连细月回到寝室打开了电脑,在网上看一些求职简历的内容,打算照猫画虎给自己弄一份简历。希望能尽快找份简单的工作,以后要自己学着养活自己,不能完全靠母亲了。正准备写简历,忽然有只手在背后轻轻地推了一下,连细月抬头看了看后面,打扰自己的人是章思锐。

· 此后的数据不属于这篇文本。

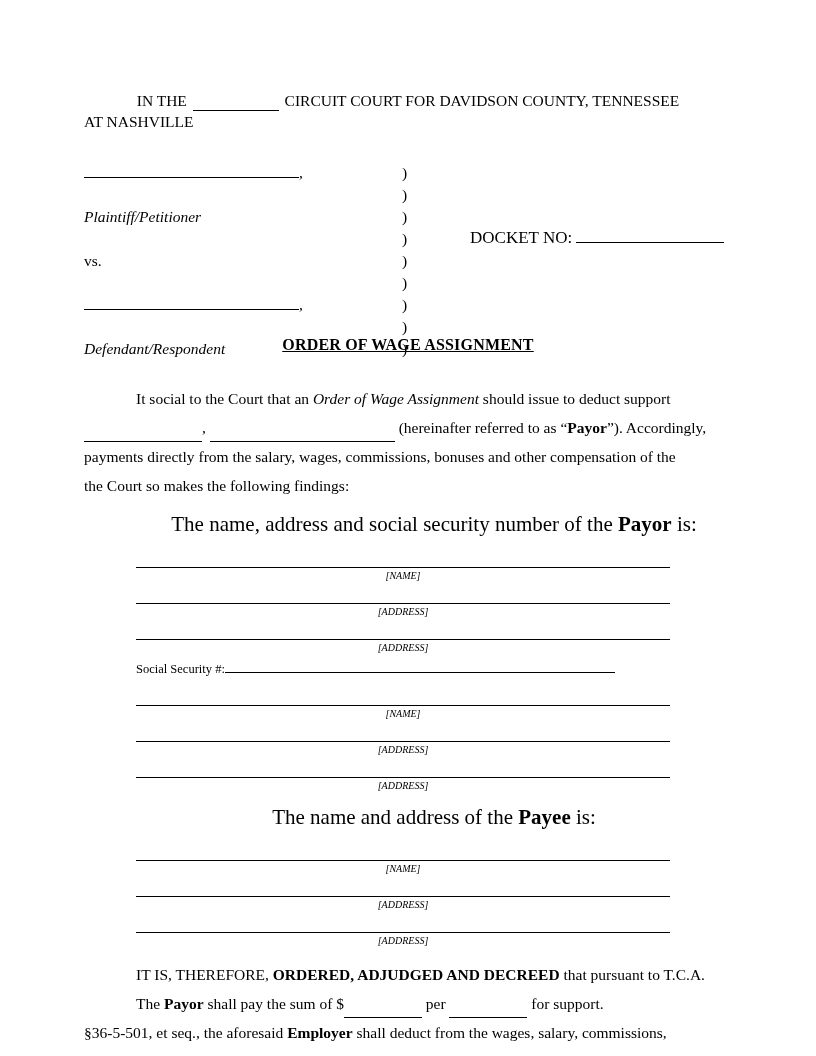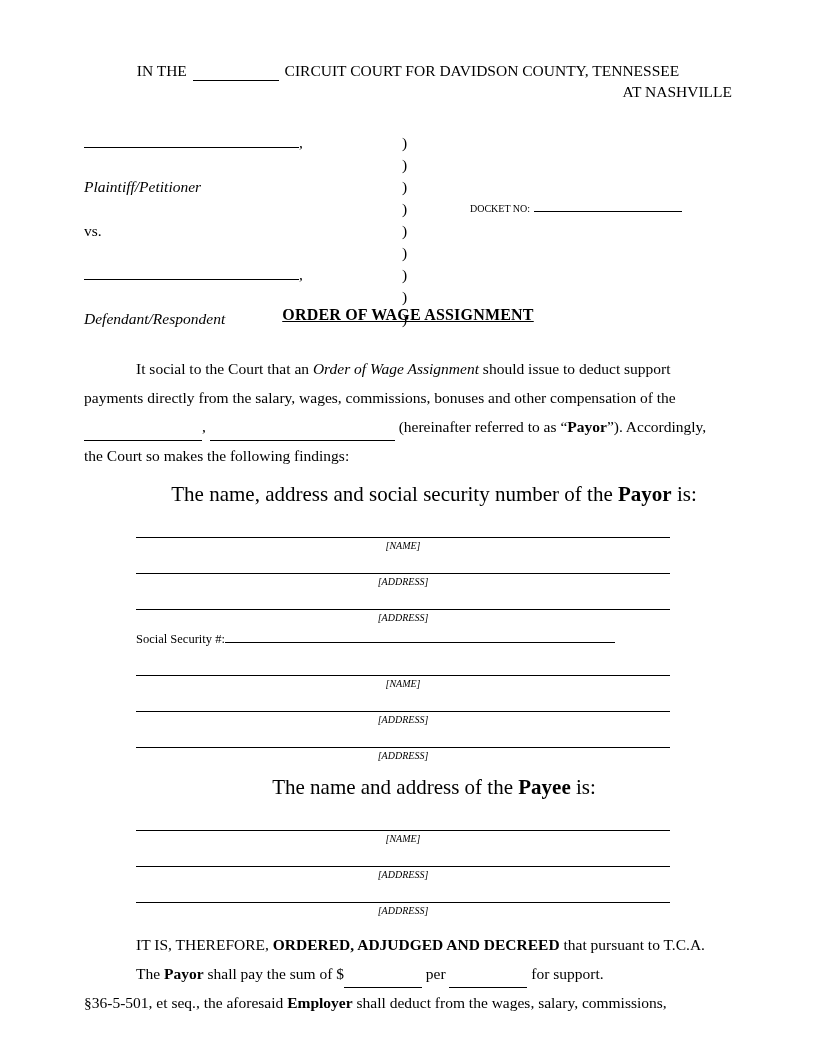--- a/index.html
+++ b/index.html
@@ -13,40 +13,40 @@
     font-family: "Liberation Serif", serif;
     color: #000000;
     position: relative;
     overflow: hidden;
   }
   .page {
     position: relative;
     width: 816px;
     height: 1056px;
     box-sizing: border-box;
-    padding: 56px 84px 0 84px;
+    padding: 86px 84px 0 84px;
   }
 
   
   .court-head {
     text-align: center;
     font-size: 15.5px;
     line-height: 21px;
     margin-top: 4px;
   }
   .court-head .blank-inline {
     display: inline-block;
     width: 86px;
     border-bottom: 1.4px solid #000;
     vertical-align: bottom;
     height: 14px;
     margin: 0 2px;
   }
   .court-head-line2 {
-    text-align: right;
+    text-align: left;
     font-size: 15.5px;
     line-height: 21px;
   }
 
   
   .caption {
     margin-top: 30px;
     position: relative;
     height: 160px;
     font-size: 15.5px;
@@ -81,21 +81,21 @@
     position: absolute;
     left: 318px;
     top: 0;
     font-size: 15.5px;
     line-height: 22px;
   }
   .caption-docket {
     position: absolute;
     left: 386px;
     top: 66px;
-    font-size: 10px;
+    font-size: 17px;
     white-space: nowrap;
   }
   .docket-rule {
     display: inline-block;
     width: 148px;
     border-bottom: 1.4px solid #000;
     height: 13px;
     margin-left: 4px;
   }
 
@@ -221,24 +221,24 @@
       <span>DOCKET NO:</span><span class="docket-rule"></span>
     </div>
   </div>
 
   <div class="doc-title">ORDER OF WAGE ASSIGNMENT</div>
 
   <div class="body-text">
     <div class="indent">
       <span>It social to the Court that an </span><span class="i">Order of Wage Assignment</span><span> should issue to deduct support</span>
     </div>
-    <div>payments directly from the salary, wages, commissions, bonuses and other compensation of the</div>
     <div>
       <span class="u-short u-1"></span><span>, </span><span class="u-short u-2"></span><span> (hereinafter referred to as “</span><span class="b">Payor</span><span>”).  Accordingly,</span>
     </div>
+    <div>payments directly from the salary, wages, commissions, bonuses and other compensation of the</div>
     <div>the Court so makes the following findings:</div>
   </div>
 
   <div class="sec-label">
     <span>The name, address and social security number of the </span><span class="b">Payor</span><span> is:</span>
   </div>
 
   <div class="fill-group">
     <div class="fill-row">
       <div class="fill-rule"></div>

“怎么了思锐,找我有什么事吗?我现在正忙了,在写求职简历。”

章思锐认真地看着连细月,一本正经地说:“我知道狄清瀚在追求你,本来我不想说什么的,可现在看到你父亲去世了,在这个最脆弱的时刻,你也许会觉得自己需要依靠,也许真的会把他当成另一半。我怕你以后会后悔,所以决定把他过去的一些事情告诉你。”

听了章思锐的这番话,连细月关了电脑,严肃地问:“他过去有什么事?不会是杀人放火吧!给我讲一讲,我感觉他这个人也没什么不好,就是有点固执。”

章思锐耐心地给连细月谈起了两年前的往事,关于狄清瀚在双色鹰的一切,有必要让连细月知道,因为自己和连细月是好朋友,不想看到连细月做出错误的选择。狄清瀚此时正在学校的图书馆里看兵书,狄清瀚对军事与心理学特别有兴趣,穆伊蕾现在站在他身旁。本来狄清瀚今天是和纪登皓一起来图书馆的,可在这里遇到了穆伊蕾与陆霓宸,狄清瀚连忙把穆伊蕾拉到了另一个角落闲聊,让纪登皓与陆霓宸两个人单独交流一会儿。

狄清瀚看着角落里的纪登皓与陆霓宸,冲穆伊蕾笑道:“他们两个看上去进展很快呀!不知道什么时候真的能成为一对情侣。”

“唉!”穆伊蕾叹了口气,无奈地说:“你跟连细月完全是一男一女的情感故事,他们的情况不同,还有一个蓝旭桐夹在中间。”

“啊!蓝旭桐,他也在追求陆霓宸,不会吧!”

“骗你干什么,难道你没发现,陆霓宸经常和蓝旭桐在一起,他早就对霓宸表白了。”

狄清瀚在内心衡量了一下徒弟跟蓝旭桐的差异,纪登皓长相一般般,蓝旭桐长得特别帅,纪登皓穷得住在危房里,蓝旭桐的父亲是个亿万富翁。这场情感斗争,自己的徒弟有胜算吗?正在想像纪登皓与蓝旭桐的斗争结果,狄清瀚忽然发现,连细月也到图书馆来了。

“清瀚,我忽然想截个长发,你陪我一起去理发店好不好。就去学校东边的那个美发中心,我在那里弄过很多次了,那里的美发师技术一流。”

连细月讲话的语气冷冰冰的,不像平时那样带着微笑。狄清瀚连忙说:“好的,我跟你一起去,你的头发如果长一点就更像淑女了。”

听连细月说要去美发店,旁边的陆霓宸也来了兴趣,说:“我也想换个发型,我们一块儿去吧!去那个美发中心,让谈姐给我做个梨花头。”

纪登皓看了穆伊蕾一眼,说:“我知道那个美发中心不远处有一家韩式饭店,我们一块儿去那里吃韩国菜吧!等你们整完了头发也来一起吃。”

五个人一起坐上了聂勋涵的奔驰,因为是好朋友,所以这辆车的钥匙聂勋涵送了连细月一把,连细月想开也能开。连细月和狄清瀚坐在前排,狄清瀚仔细观察着连细月,她今天有点反常,对自己表现得非常冷漠,这到底是怎么回事。到了美发店门口,穆伊蕾与纪登皓下车后朝饭店的方向走去,连细月与陆霓宸带着狄清瀚走进了美发店里。刚走进去,狄清瀚就看见了一个熟悉的身影,坐在那里的长发女子是龙霏兰,正在给她整头发的理发师,看上去有点眼熟。和龙霏兰一样高,宽肩膀,手指很长,这个女人……似曾相识。